We want to use this function in a number of classes
Please use ordinary inheritance.
There's no value in having the signature "changed" at run time.
You're creating a maintenance nightmare. No one else will ever bother to figure out what you're doing. They'll simply rip it out and replace it with inheritance.
Do this instead. It's simple and obvious and makes your generic init available in all subclasses in an obvious, simple, Pythonic way.
class Super( object ):
def __init__( self, *args, **kwargs ):
# the generic __init__ that we want every subclass to use
class SomeSubClass( Super ):
def __init__( self, this, that, **kwdefaults ):
super( SomeSubClass, self ).__init__( this, that, **kwdefaults )
class AnotherSubClass( Super ):
def __init__( self, x, y, **kwdefaults ):
super( AnotherSubClass, self ).__init__( x, y, **kwdefaults )

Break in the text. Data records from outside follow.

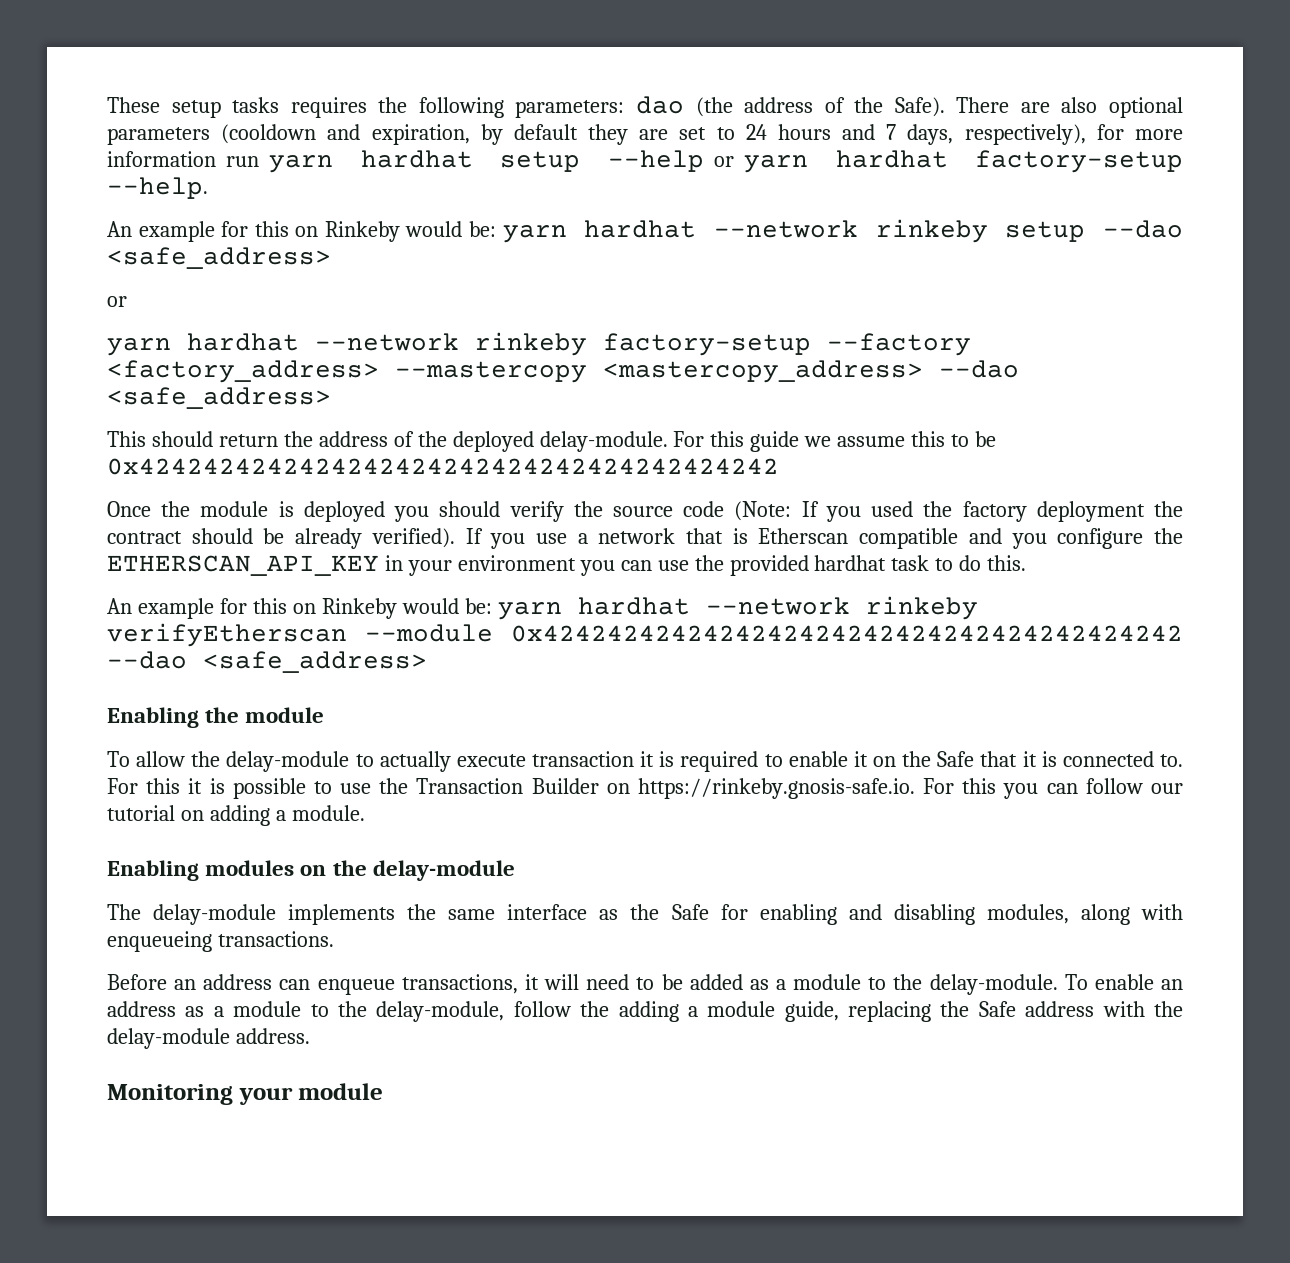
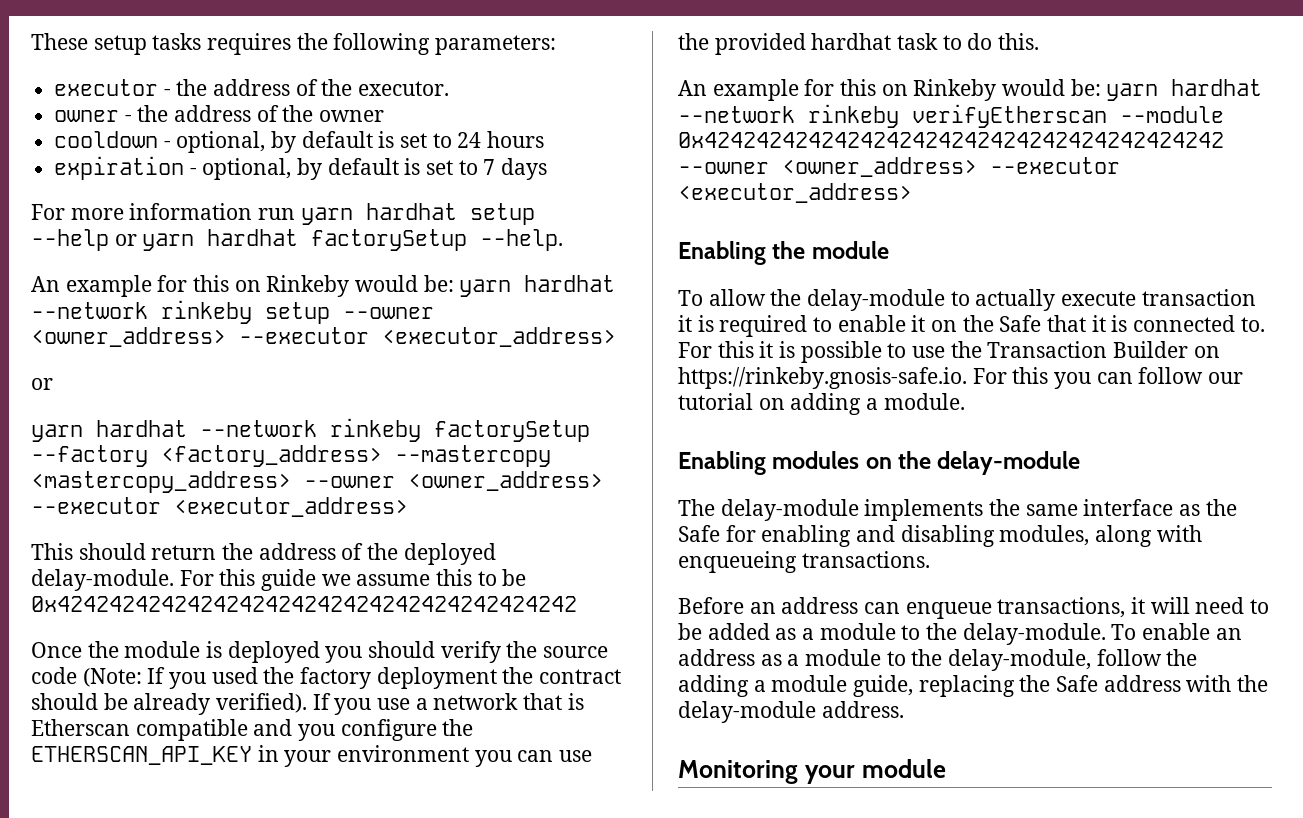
- These setup tasks requires the following parameters: dao (the address of the Safe). There are also optional parameters (cooldown and expiration, by default they are set to 24 hours and 7 days, respectively), for more information run yarn hardhat setup --help or yarn hardhat factory-setup --help.
+ These setup tasks requires the following parameters:
+ executor - the address of the executor.
+ owner - the address of the owner
+ cooldown - optional, by default is set to 24 hours
+ expiration - optional, by default is set to 7 days
+ For more information run yarn hardhat setup --help or yarn hardhat factorySetup --help.
- An example for this on Rinkeby would be: yarn hardhat --network rinkeby setup --dao <safe_address>
+ An example for this on Rinkeby would be: yarn hardhat --network rinkeby setup --owner <owner_address> --executor <executor_address>
- yarn hardhat --network rinkeby factory-setup --factory <factory_address> --mastercopy <mastercopy_address> --dao <safe_address>
+ yarn hardhat --network rinkeby factorySetup --factory <factory_address> --mastercopy <mastercopy_address> --owner <owner_address> --executor <executor_address>
- An example for this on Rinkeby would be: yarn hardhat --network rinkeby verifyEtherscan --module 0x4242424242424242424242424242424242424242 --dao <safe_address>
+ An example for this on Rinkeby would be: yarn hardhat --network rinkeby verifyEtherscan --module 0x4242424242424242424242424242424242424242 --owner <owner_address> --executor <executor_address>

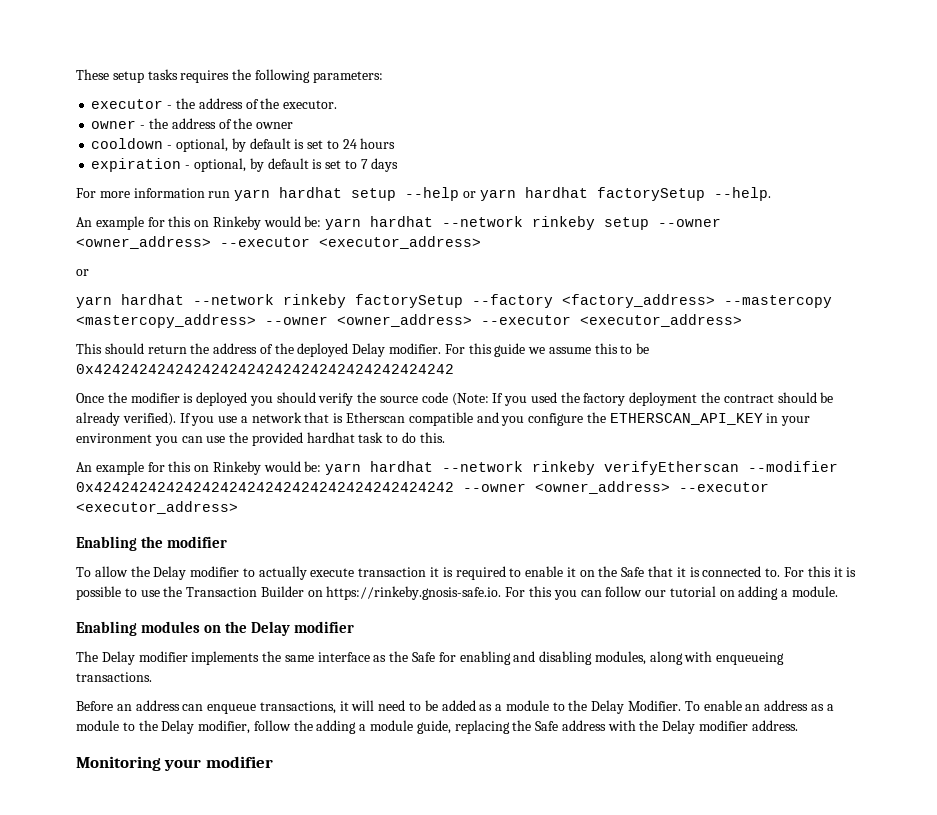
- This should return the address of the deployed delay-module.
+ This should return the address of the deployed Delay modifier.
- Once the module is deployed you should verify the source code (Note: If you used the factory deployment the contract should be already verified).
+ Once the modifier is deployed you should verify the source code (Note: If you used the factory deployment the contract should be already verified).
- An example for this on Rinkeby would be: yarn hardhat --network rinkeby verifyEtherscan --module 0x4242424242424242424242424242424242424242 --owner <owner_address> --executor <executor_address>
+ An example for this on Rinkeby would be: yarn hardhat --network rinkeby verifyEtherscan --modifier 0x4242424242424242424242424242424242424242 --owner <owner_address> --executor <executor_address>
- Enabling the module
+ Enabling the modifier
- To allow the delay-module to actually execute transaction it is required to enable it on the Safe that it is connected to.
+ To allow the Delay modifier to actually execute transaction it is required to enable it on the Safe that it is connected to.
- Enabling modules on the delay-module
+ Enabling modules on the Delay modifier
- The delay-module implements the same interface as the Safe for enabling and disabling modules, along with enqueueing transactions.
+ The Delay modifier implements the same interface as the Safe for enabling and disabling modules, along with enqueueing transactions.
- Before an address can enqueue transactions, it will need to be added as a module to the delay-module.
+ Before an address can enqueue transactions, it will need to be added as a module to the Delay Modifier.
- To enable an address as a module to the delay-module, follow the adding a module guide, replacing the Safe address with the delay-module address.
+ To enable an address as a module to the Delay modifier, follow the adding a module guide, replacing the Safe address with the Delay modifier address.
- Monitoring your module
+ Monitoring your modifier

Edit 1: Answering new question:
You ask how you can create a function with this signature:
def fun(a, b, opt=None):
pass
The correct way to do that in Python is thus:
def fun(a, b, opt=None):
pass
Edit 2: Answering explanation:
"Suppose I have a generic function f. I want to programmatically create a function f2 that behaves the same as f, but has a customised signature."
def f(*args, **kw):
pass
OK, then f2 looks like so:
def f2(a, b, opt=None):
f(a, b, opt=opt)
Again, the answer to your question is so trivial, that you obviously want to know something different that what you are asking. You really do need to stop asking abstract questions, and explain your concrete problem.